Technology has been a great enabler in this. It is not even a couple of decades ago that the companies in oil exploration and marketing such as ONGC, Indian Oil, Hindustan Petroleum, Bharat Petroleum and IBP together spent close to Rs. 100 Crores every year in Tenders advertisement. Major national dailies had 3-4 pages of Tender advertisements almost every day. This was brought down to below 20% after the government allowed these companies to put the Tenders on their websites and a mere announcement, through much smaller advertisements, was made through newspapers. Tax payers’ money was saved.

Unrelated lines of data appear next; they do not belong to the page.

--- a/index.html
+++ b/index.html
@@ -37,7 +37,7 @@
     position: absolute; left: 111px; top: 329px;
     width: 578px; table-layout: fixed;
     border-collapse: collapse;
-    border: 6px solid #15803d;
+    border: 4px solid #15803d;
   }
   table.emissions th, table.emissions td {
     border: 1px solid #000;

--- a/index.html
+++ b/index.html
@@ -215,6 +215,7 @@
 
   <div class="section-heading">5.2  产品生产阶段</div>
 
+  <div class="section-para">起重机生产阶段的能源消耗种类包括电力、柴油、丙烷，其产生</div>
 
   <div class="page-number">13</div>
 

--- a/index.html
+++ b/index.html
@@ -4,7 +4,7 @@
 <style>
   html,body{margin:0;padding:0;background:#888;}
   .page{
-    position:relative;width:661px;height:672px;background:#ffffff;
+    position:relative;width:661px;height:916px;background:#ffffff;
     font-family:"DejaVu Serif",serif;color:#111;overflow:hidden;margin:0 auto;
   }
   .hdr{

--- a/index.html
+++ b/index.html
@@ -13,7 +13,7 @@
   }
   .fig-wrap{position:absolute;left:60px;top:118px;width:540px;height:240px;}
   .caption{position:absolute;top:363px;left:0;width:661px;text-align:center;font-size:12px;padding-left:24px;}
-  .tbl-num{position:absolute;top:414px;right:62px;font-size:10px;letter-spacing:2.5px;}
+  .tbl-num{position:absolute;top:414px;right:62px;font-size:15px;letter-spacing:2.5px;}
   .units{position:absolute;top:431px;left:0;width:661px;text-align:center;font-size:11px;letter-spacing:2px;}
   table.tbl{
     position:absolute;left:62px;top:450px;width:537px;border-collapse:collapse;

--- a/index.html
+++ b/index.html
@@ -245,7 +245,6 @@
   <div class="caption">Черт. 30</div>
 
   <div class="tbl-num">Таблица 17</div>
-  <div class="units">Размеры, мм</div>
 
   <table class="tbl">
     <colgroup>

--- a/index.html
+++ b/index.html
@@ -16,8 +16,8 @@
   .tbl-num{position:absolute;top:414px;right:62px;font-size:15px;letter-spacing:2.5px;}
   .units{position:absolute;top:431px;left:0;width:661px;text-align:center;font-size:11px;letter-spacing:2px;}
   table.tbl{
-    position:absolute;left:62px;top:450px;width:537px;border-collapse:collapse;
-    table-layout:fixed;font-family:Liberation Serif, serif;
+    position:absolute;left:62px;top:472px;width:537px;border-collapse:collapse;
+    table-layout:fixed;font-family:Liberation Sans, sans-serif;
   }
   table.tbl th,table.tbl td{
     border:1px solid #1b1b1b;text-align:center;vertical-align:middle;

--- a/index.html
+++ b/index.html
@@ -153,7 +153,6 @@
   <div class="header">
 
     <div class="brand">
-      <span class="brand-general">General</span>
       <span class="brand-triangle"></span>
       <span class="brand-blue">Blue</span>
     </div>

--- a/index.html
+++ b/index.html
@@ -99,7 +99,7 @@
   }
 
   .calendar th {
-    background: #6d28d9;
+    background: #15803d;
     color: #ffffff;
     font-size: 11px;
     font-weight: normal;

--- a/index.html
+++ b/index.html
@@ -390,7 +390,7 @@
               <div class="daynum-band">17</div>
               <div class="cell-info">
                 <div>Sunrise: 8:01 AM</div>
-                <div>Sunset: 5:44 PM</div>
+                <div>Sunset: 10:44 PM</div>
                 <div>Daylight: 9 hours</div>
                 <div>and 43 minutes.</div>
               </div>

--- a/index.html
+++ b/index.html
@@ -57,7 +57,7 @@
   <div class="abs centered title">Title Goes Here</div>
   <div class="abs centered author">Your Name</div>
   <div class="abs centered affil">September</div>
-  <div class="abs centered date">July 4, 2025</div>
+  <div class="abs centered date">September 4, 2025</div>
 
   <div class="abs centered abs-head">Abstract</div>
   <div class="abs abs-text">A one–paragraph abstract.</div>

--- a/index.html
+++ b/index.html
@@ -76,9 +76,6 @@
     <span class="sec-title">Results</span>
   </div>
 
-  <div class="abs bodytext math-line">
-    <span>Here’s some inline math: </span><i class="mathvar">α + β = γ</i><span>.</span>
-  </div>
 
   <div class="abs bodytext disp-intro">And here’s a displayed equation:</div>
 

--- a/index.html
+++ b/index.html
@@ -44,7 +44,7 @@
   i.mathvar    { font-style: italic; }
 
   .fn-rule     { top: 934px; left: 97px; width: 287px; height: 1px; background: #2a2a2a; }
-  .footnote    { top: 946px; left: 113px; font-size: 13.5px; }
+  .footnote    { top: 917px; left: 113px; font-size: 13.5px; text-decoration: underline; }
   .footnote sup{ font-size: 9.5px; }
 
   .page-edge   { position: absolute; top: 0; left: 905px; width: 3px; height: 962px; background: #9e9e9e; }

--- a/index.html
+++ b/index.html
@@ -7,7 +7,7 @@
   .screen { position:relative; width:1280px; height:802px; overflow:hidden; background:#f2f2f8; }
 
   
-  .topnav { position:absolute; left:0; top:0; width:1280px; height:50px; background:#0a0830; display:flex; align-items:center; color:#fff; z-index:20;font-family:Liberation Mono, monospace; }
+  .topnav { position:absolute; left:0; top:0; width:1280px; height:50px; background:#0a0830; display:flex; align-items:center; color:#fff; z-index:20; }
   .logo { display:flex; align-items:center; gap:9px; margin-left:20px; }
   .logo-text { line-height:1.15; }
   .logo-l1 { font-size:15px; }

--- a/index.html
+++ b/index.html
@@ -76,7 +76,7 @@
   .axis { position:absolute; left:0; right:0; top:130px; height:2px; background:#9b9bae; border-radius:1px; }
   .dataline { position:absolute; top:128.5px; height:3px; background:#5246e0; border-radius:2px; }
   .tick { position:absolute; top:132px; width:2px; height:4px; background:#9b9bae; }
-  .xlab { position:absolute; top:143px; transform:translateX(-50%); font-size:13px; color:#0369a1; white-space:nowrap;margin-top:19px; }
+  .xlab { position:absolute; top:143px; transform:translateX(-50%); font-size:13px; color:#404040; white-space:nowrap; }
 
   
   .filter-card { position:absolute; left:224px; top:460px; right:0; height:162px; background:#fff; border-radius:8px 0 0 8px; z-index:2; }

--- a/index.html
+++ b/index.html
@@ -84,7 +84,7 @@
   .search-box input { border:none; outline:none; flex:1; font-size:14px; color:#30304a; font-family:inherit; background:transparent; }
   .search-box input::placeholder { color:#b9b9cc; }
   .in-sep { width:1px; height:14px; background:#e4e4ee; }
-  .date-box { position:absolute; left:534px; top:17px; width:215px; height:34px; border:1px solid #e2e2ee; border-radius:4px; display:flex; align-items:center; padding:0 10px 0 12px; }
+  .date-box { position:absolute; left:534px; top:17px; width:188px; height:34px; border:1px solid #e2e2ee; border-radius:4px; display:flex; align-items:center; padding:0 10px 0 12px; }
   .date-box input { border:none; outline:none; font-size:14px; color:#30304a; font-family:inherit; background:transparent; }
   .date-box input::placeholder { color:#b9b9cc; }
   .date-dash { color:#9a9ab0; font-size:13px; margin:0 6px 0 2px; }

As the tax payers’ hard-earned money was being saved, another service segment was born – Online Tenders. At a fee, Tenders were made available to subscribers of these services by a host of vendors. Over time and after advancements in Internet technologies, though these services attained a bit of finesse, none of them were complete. Some lacked the depth in service while the others were performing a part of the task manually and therefore struggled to keep their businesses viable. Almost all of them have their business models based on subscription fees and were unable to match up with rising costs. This forced them to compromise on service quality. Most of them were trapped in this vicious cycle.
Change Coming Here T
Sanjay Vyas adds, “I was talking to a small manufacturer of moulded plastic toilets with governments and various agencies in India as the main clients. He mentioned that the price of each toilet, what was sold above Rs. 30,000 a piece some years ago has come down to Rs. 12,000 or even less. He also mentioned that higher volume and innovation in production has brought the costs down. Now, imagine how many countries can he export these pre-fabricated toilets. All that he needs is the free, timely and unhindered access to governments’ tenders. He is capable of supplying a toilet at USD 169 a piece, a decent toilet at a world-class price. Give him the Tender Notice information, project information, business news, contract award information, any corrigendum, etc. and he is confident of beating all globally.”
Governments generally purchase products/services like construction work, infrastructure projects, medicines, hospital equipment and supplies, school text books, control and automation products, power plants, software, electrical projects, highways, roadways, airports, plants and machineries, consultancy services etc. MRO items are also purchased by governments. Mr. Vyas also informed about the unique Tenders Publishing services offered to government purchasers around the world. Publishing tender notices on Tendersontime, brings larger publicity among the target supplier group, which in turn brings more competition, increased procurement efficiency and hence ultimate saving of tax payers money.There are more than 500,000 organizations from around the world of different sizes, who are selling to governments through the tendering process. Very few of these are from ;India. They need to have a larger participation.